When a kid starts acting out, making any kind of noise, it's happening for a reason. The kid is trying to get you to notice them and take interest in them and see what it is they need so badly.
The kid wants you to "snuggle up on a couch" with them and read a book together. They want your time, your attention, your love and they want you to listen to them.
Teens who are acting out are doing it for a reason. They need something. They need someone to listen to them. Girls in high school have a lot of questions. They can get the answers if they are listened to by someone who cares. But if they are laughed at and ignored or worse-put down, they can start going down, downhill...
This is an important tool in chinuch with even the youngest children. When my son starts throwing toys (What? He does that? YES!), he does it for either of two reasons. Either he is so tired that it's the only thing he could do at the moment-throw anything and everything in sight. Or he wants attention. He wants me to stop making supper, cleaning up, texting (ahem) and sit with him on the floor and play with some toys or sit on the couch (way more comfortable :) ) and read a book together.

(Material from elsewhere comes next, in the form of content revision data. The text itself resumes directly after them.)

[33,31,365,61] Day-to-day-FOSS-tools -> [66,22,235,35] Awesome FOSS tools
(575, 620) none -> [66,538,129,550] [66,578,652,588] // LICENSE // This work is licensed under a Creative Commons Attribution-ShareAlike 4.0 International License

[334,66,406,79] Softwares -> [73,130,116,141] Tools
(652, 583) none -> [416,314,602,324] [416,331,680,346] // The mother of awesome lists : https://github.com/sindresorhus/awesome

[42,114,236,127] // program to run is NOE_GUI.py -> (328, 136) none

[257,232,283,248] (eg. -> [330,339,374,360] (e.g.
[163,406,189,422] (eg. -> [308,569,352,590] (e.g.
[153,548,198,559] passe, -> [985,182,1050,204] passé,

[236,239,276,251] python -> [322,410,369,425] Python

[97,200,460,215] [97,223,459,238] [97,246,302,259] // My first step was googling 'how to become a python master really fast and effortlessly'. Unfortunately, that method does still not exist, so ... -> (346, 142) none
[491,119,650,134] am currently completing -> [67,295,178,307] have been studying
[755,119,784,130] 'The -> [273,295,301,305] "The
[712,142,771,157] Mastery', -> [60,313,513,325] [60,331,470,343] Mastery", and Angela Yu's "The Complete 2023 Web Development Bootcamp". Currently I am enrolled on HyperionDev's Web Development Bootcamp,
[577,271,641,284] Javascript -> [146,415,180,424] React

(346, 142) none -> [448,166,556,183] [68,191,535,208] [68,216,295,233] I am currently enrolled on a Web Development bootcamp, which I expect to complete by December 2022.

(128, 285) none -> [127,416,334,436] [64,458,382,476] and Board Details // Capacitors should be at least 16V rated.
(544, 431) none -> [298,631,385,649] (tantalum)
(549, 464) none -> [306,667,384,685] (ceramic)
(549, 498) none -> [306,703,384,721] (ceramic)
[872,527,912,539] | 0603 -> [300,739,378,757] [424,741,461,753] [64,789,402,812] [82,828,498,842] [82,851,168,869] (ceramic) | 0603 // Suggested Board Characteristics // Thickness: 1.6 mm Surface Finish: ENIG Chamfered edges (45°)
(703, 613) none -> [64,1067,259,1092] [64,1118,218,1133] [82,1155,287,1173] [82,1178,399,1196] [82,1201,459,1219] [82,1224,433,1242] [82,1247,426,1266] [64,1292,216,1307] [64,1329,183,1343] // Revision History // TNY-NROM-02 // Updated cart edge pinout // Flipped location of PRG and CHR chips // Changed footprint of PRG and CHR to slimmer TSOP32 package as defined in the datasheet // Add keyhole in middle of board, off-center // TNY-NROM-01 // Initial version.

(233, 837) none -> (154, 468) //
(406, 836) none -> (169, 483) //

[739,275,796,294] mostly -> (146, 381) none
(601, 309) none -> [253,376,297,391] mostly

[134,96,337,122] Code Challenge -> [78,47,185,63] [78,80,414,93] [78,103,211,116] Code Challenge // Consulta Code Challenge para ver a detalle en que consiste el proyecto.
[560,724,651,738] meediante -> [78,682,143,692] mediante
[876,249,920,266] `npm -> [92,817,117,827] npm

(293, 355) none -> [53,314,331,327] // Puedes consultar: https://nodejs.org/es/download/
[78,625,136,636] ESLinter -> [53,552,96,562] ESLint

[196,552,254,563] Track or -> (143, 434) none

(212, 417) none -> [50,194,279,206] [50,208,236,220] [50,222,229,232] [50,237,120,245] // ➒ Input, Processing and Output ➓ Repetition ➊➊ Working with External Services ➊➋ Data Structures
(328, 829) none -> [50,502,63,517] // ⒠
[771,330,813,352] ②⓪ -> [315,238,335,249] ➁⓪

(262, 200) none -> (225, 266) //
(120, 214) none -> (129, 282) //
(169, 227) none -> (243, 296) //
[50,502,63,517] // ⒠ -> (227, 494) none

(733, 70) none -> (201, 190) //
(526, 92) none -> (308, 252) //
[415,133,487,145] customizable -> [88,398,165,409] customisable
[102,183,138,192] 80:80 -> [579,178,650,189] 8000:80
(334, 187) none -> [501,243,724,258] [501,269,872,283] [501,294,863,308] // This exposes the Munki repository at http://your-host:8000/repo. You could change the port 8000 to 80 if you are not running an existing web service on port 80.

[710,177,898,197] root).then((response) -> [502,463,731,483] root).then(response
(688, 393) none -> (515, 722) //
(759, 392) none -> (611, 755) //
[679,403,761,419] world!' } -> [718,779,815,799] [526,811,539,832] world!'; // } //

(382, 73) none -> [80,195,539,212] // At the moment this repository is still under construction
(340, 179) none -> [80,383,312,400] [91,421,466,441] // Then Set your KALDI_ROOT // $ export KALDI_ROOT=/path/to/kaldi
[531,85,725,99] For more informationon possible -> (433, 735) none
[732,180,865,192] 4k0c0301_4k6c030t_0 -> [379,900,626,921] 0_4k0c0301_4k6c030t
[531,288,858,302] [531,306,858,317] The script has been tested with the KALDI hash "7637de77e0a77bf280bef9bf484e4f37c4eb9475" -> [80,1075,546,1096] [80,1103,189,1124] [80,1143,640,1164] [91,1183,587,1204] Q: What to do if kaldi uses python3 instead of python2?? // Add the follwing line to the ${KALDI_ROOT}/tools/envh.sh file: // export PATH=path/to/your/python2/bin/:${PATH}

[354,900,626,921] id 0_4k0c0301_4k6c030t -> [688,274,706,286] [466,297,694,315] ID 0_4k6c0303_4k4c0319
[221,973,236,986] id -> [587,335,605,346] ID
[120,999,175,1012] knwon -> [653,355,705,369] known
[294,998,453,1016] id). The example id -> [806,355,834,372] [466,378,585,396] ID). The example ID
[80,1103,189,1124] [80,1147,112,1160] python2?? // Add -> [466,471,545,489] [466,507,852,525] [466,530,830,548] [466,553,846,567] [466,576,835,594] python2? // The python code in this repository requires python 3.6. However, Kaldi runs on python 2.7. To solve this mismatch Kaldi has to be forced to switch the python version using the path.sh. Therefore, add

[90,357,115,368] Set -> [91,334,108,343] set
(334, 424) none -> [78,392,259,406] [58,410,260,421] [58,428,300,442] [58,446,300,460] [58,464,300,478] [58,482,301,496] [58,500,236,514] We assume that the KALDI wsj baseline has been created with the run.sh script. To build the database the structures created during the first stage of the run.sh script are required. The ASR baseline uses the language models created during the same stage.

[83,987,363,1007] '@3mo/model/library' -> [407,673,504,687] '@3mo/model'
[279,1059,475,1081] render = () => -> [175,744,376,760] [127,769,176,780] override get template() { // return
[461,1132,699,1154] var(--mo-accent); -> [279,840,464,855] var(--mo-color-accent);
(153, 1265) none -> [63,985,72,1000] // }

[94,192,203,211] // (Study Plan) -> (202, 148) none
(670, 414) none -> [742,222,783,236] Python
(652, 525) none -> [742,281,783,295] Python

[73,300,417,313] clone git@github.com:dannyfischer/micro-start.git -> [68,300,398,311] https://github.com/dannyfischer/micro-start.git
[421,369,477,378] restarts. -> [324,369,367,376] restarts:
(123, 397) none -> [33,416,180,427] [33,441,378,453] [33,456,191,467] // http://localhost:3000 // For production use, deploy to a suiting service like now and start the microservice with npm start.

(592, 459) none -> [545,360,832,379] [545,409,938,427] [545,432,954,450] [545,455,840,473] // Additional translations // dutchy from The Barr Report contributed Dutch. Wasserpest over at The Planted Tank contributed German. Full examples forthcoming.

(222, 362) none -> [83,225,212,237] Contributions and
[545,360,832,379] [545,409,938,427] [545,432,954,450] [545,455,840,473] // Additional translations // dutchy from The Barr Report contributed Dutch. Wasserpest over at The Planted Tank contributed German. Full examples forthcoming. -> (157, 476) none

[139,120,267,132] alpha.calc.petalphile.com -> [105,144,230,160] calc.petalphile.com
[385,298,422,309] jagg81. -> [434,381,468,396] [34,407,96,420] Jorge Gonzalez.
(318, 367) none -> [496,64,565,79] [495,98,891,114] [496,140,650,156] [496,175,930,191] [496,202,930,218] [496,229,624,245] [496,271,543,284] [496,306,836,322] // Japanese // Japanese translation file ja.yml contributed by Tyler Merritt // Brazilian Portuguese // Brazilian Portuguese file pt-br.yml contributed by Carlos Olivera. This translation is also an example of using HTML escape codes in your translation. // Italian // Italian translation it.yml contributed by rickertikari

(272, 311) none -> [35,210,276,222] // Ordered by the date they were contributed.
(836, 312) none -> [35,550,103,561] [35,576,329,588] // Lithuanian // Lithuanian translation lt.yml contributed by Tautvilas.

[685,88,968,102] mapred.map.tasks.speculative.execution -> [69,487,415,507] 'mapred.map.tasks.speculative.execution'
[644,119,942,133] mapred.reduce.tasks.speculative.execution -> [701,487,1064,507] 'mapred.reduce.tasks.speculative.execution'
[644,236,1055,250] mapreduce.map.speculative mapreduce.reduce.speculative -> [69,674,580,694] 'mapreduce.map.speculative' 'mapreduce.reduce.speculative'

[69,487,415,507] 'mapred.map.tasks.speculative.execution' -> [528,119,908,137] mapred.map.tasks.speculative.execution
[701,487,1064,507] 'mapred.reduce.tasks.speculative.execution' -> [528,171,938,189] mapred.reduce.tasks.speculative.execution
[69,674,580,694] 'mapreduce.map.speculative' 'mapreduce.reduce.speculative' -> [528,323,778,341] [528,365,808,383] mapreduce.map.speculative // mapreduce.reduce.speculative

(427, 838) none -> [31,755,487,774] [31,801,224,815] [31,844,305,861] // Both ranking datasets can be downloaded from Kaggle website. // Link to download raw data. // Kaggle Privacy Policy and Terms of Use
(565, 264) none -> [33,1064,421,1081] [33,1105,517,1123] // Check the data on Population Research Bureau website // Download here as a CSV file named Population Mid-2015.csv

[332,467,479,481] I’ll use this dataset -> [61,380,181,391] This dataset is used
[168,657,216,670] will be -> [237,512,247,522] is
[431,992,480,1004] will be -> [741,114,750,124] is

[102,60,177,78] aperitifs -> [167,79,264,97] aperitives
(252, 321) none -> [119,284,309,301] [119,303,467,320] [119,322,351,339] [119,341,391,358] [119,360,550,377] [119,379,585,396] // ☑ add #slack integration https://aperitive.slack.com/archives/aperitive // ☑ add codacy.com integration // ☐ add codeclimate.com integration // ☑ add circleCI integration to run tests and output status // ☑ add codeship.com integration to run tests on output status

We all have that little tiger inside us-a part of us that craves love and attention. There are both positive and negative ways to get it. Not all people want to take the time to figure out and work through the positive ways of getting proper recognition. Sometimes it's easier to misbehave, to act out, so other people will notice them. But then they may get pushed away, further and further...They get noticed for a minute but are not wanted around. And so they'll try again...until they realize that just like in the story, when people come together and recognize each other for what they can contribute together as a team, they'll feel loved, they'll get the positive attention they need and they will feel happy.